问题
I'm looking for built-in alternatives of HashSet
and Dictionary
objects that have better performance than lists but do not use the internal GetHashCode
method. I need this because for the class I have written, there is no way of writing a GetHashCode
method that fulfills the usual contract with Equals
other than
public override int GetHashCode() { return 0; } // or return any other constant value
which would turn HashSet
and Dictionary
into ordinary lists (performance-wise).
So what I need is a set implementation and a mapping implementation. Any suggestions?
EDIT:
My class is a tolerance-based 3-dimensional vector class:
public class Vector
{
private static const double TOL = 1E-10;
private double x, y, z;
public Vector(double x, double y, double z)
{
this.x = x; this.y = y; this.z = z;
}
public override bool Equals(object o)
{
Vector other = o as Vector;
if (other == null)
return false;
return ((Math.Abs(x - other.x) <= TOL) &&
(Math.Abs(y - other.y) <= TOL) &&
(Math.Abs(z - other.z) <= TOL));
}
}
Note that my Equals
method is not transitive. However, in my use case I can make it "locally" transitive because at some point, I will know all vectors that I need to put into my set / mapping key set, and I also know that they will come in clusters. So when I have collected all vectors, I will choose one representative per cluster and replace all original vectors by the representative. Then Equals
will be transitive among the elements of my set / mapping key set.
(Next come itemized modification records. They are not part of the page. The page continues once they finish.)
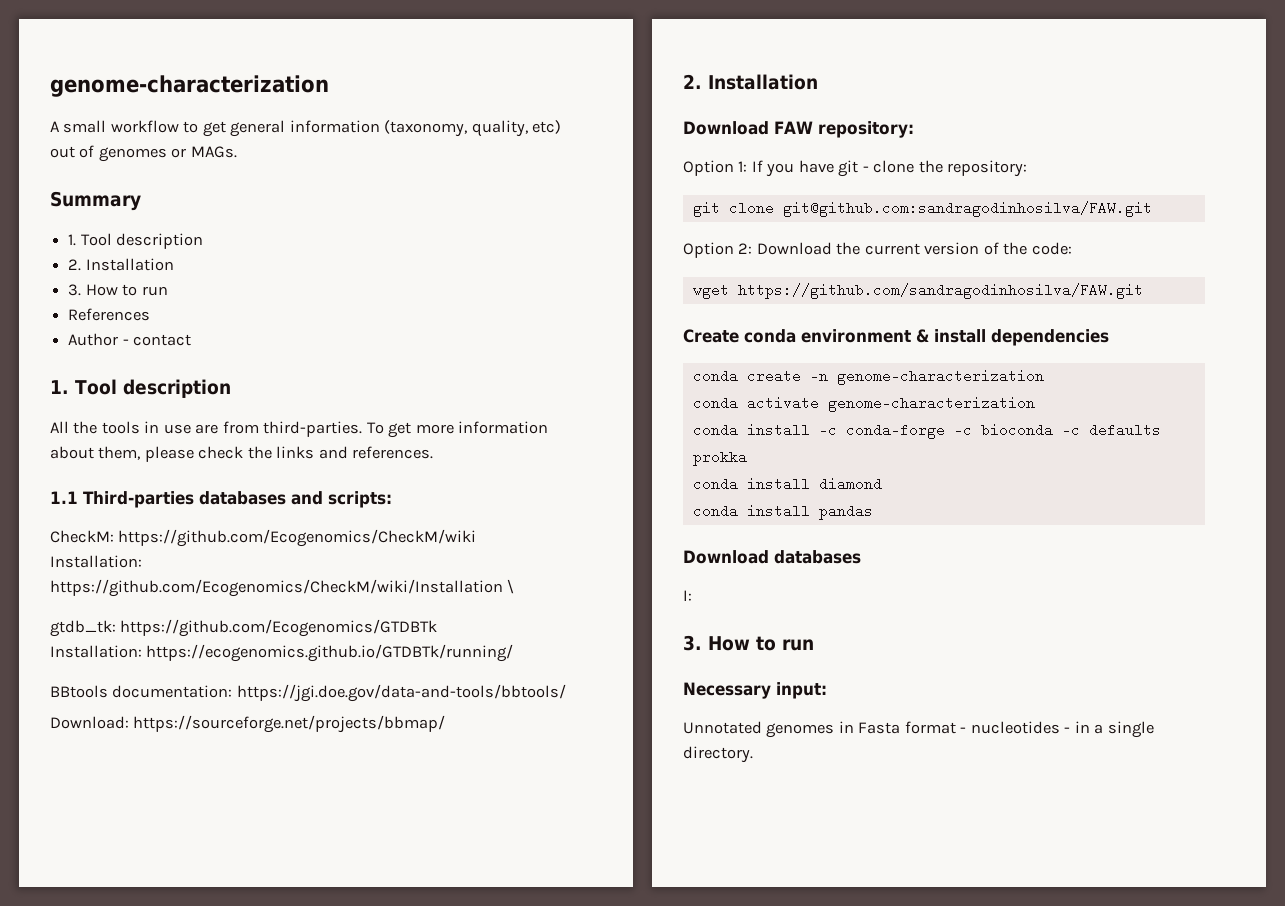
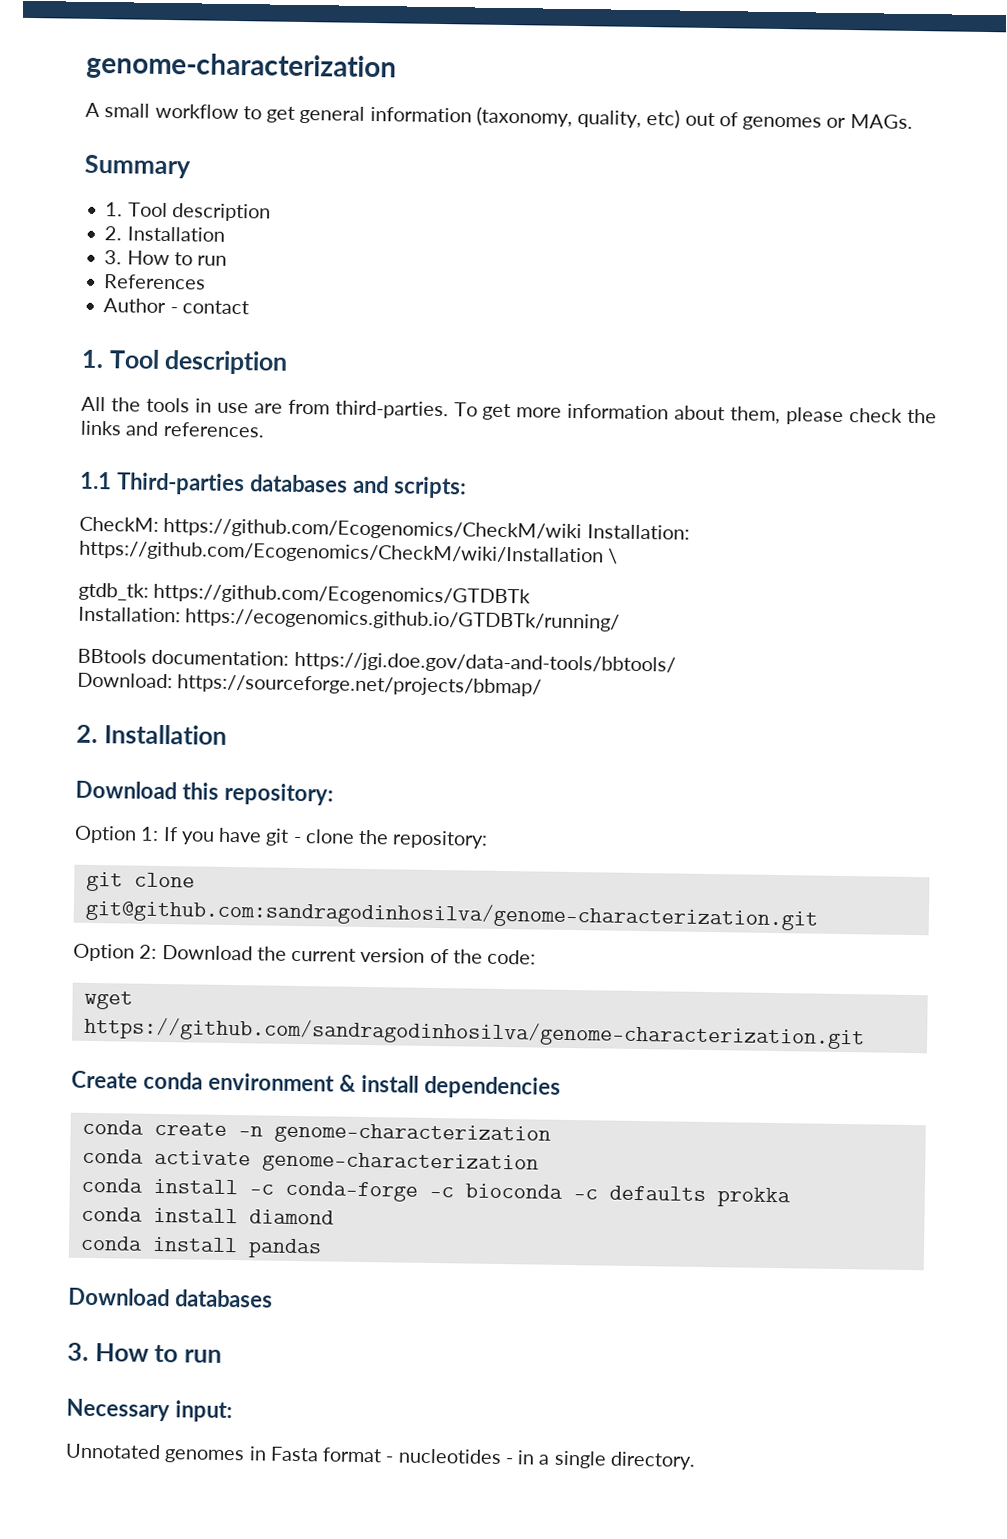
[774,121,813,134] FAW -> [181,782,219,800] this
[782,201,1152,217] git@github.com:sandragodinhosilva/FAW.git -> [84,898,818,931] git@github.com:sandragodinhosilva/genome-characterization.git
[737,283,1143,299] https://github.com/sandragodinhosilva/FAW.git -> [83,1016,865,1050] https://github.com/sandragodinhosilva/genome-characterization.git
[683,590,692,601] // I: -> (273, 1298) none

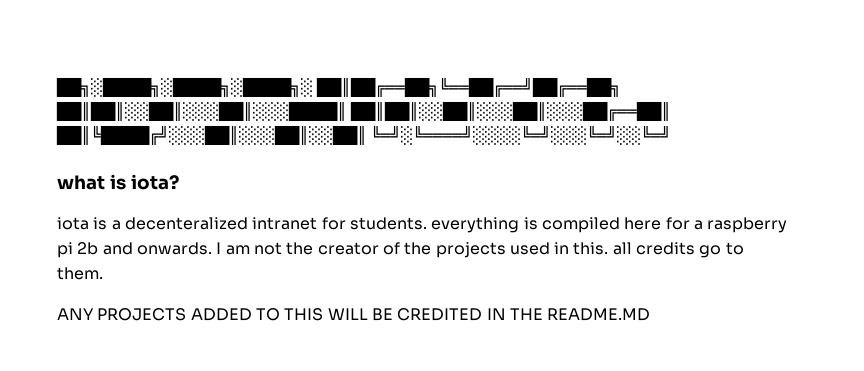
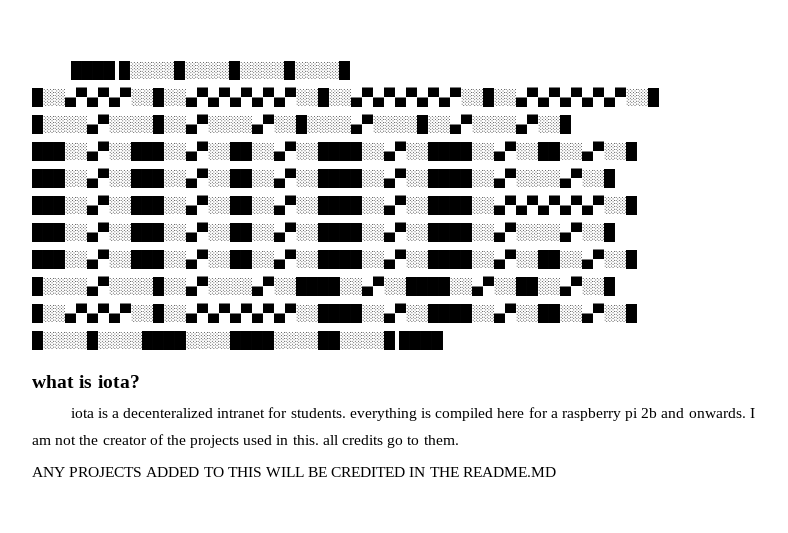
[56,77,622,97] [56,101,672,121] [56,125,672,145] ██╗░████╗░████╗░████╗░ ██║██╔══██╗╚══██╔══╝██╔══██╗ ██║██║░░██║░░░██║░░░████║ ██║██║░░██║░░░██║░░░██╔══██║ ██║╚████╔╝░░░██║░░░██║░░██║ ╚═╝░╚════╝░░░░╚═╝░░░╚═╝░░╚═╝ -> [70,61,350,80] [32,87,659,107] [32,114,571,134] [32,141,637,161] [32,168,615,188] [32,195,637,215] [32,222,615,242] [32,249,637,269] [32,276,615,296] [32,303,637,323] [32,331,444,350] ████ █░░░░█░░░░█░░░░█░░░░█ █░░▄▀▄▀▄▀░░█░░▄▀▄▀▄▀▄▀▄▀░░█░░▄▀▄▀▄▀▄▀▄▀░░█░░▄▀▄▀▄▀▄▀▄▀░░█ █░░░░▄▀░░░░█░░▄▀░░░░▄▀░░█░░░░▄▀░░░░█░░▄▀░░░░▄▀░░█ ███░░▄▀░░███░░▄▀░░██░░▄▀░░████░░▄▀░░████░░▄▀░░██░░▄▀░░█ ███░░▄▀░░███░░▄▀░░██░░▄▀░░████░░▄▀░░████░░▄▀░░░░▄▀░░█ ███░░▄▀░░███░░▄▀░░██░░▄▀░░████░░▄▀░░████░░▄▀▄▀▄▀▄▀▄▀░░█ ███░░▄▀░░███░░▄▀░░██░░▄▀░░████░░▄▀░░████░░▄▀░░░░▄▀░░█ ███░░▄▀░░███░░▄▀░░██░░▄▀░░████░░▄▀░░████░░▄▀░░██░░▄▀░░█ █░░░░▄▀░░░░█░░▄▀░░░░▄▀░░████░░▄▀░░████░░▄▀░░██░░▄▀░░█ █░░▄▀▄▀▄▀░░█░░▄▀▄▀▄▀▄▀▄▀░░████░░▄▀░░████░░▄▀░░██░░▄▀░░█ █░░░░█░░░░████░░░░████░░░░██░░░░█ ████

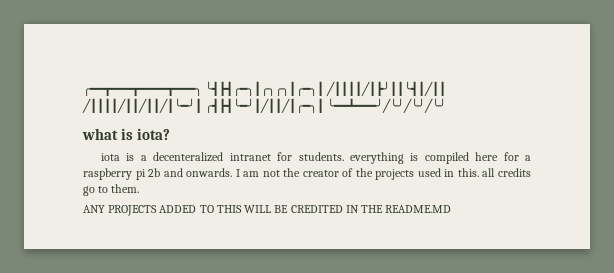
[70,61,350,80] [32,87,659,107] [32,114,571,134] [32,141,637,161] [32,168,615,188] [32,195,637,215] [32,222,615,242] [32,249,637,269] [32,276,615,296] [32,303,637,323] [32,331,444,350] ████ █░░░░█░░░░█░░░░█░░░░█ █░░▄▀▄▀▄▀░░█░░▄▀▄▀▄▀▄▀▄▀░░█░░▄▀▄▀▄▀▄▀▄▀░░█░░▄▀▄▀▄▀▄▀▄▀░░█ █░░░░▄▀░░░░█░░▄▀░░░░▄▀░░█░░░░▄▀░░░░█░░▄▀░░░░▄▀░░█ ███░░▄▀░░███░░▄▀░░██░░▄▀░░████░░▄▀░░████░░▄▀░░██░░▄▀░░█ ███░░▄▀░░███░░▄▀░░██░░▄▀░░████░░▄▀░░████░░▄▀░░░░▄▀░░█ ███░░▄▀░░███░░▄▀░░██░░▄▀░░████░░▄▀░░████░░▄▀▄▀▄▀▄▀▄▀░░█ ███░░▄▀░░███░░▄▀░░██░░▄▀░░████░░▄▀░░████░░▄▀░░░░▄▀░░█ ███░░▄▀░░███░░▄▀░░██░░▄▀░░████░░▄▀░░████░░▄▀░░██░░▄▀░░█ █░░░░▄▀░░░░█░░▄▀░░░░▄▀░░████░░▄▀░░████░░▄▀░░██░░▄▀░░█ █░░▄▀▄▀▄▀░░█░░▄▀▄▀▄▀▄▀▄▀░░████░░▄▀░░████░░▄▀░░██░░▄▀░░█ █░░░░█░░░░████░░░░████░░░░██░░░░█ ████ -> [83,81,447,96] [82,98,447,113] ╭━━┳━━━┳━━━━┳━━━╮ ╰┫┣┫╭━╮┃╭╮╭╮┃╭━╮┃ ╱┃┃┃┃╱┃┣╯┃┃╰┫┃╱┃┃ ╱┃┃┃┃╱┃┃╱┃┃╱┃╰━╯┃ ╭┫┣┫╰━╯┃╱┃┃╱┃╭━╮┃ ╰━━┻━━━╯╱╰╯╱╰╯╱╰╯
When I have my set or mapping, I will collect vectors from another source (for the sake of this question let's assume I'll ask a user to type in a vector). These can be any possible vector. Those will never be added to the set/mapping, but I will need to know if they are contained in the set / key set of the mapping (regarding tolerance), and I will need to know their value from the mapping.
回答1:
You need a data structure that supports sorting, binary search and fast insertion. Unfortunately there is no such collection in the .NET Framework. The SortedDictionary
doesn't supports binary search, while the SortedList
suffers from O(n) insertion for unsorted data. So you must search for a third party tool. A good candidate seems to be the TreeDictionary
of C5 library. It is a red-black tree implementation that offers the important method RangeFromTo
. Here is an incomplete implementation of a Dictionary that has Vectors as keys, backed internally by a C5.TreeDictionary:
public class VectorDictionary<TValue>
{
private C5.TreeDictionary<double, (Vector, TValue)> _tree =
new C5.TreeDictionary<double, (Vector, TValue)>();
public bool TryGetKeyValue(Vector key, out (Vector, TValue) pair)
{
double xyz = key.X + key.Y + key.Z;
// Hoping that not all vectors are crowded in the same diagonal line
var range = _tree.RangeFromTo(xyz - Vector.TOL * 3, xyz + Vector.TOL * 3);
var equalPairs = range.Where(e => e.Value.Item1.Equals(key));
// Selecting a vector from many "equal" vectors is tricky.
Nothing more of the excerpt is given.